* _WHAT YOU HAVE TO DO_: Below are some records; copy them word for word and drop the pictures.

Change listing data
<<<<
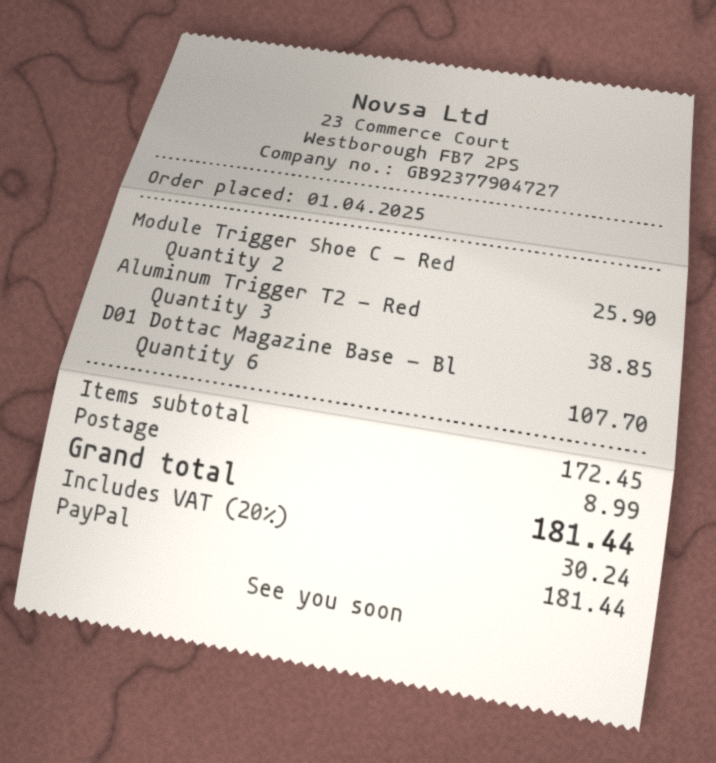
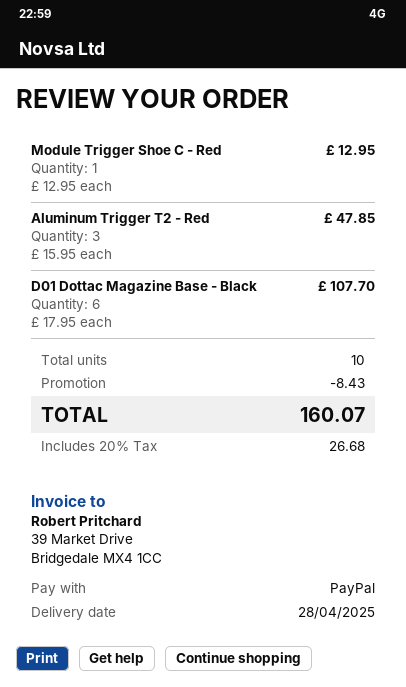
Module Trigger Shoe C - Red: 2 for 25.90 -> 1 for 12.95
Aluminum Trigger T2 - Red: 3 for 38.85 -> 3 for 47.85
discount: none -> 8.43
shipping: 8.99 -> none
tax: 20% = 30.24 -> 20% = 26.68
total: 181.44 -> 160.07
>>>>
* _WRITTEN ANSWER_:
Module Trigger Shoe C - Red: 2 for 25.90 -> 1 for 12.95
Aluminum Trigger T2 - Red: 3 for 38.85 -> 3 for 47.85
discount: none -> 8.43
shipping: 8.99 -> none
tax: 20% = 30.24 -> 20% = 26.68
total: 181.44 -> 160.07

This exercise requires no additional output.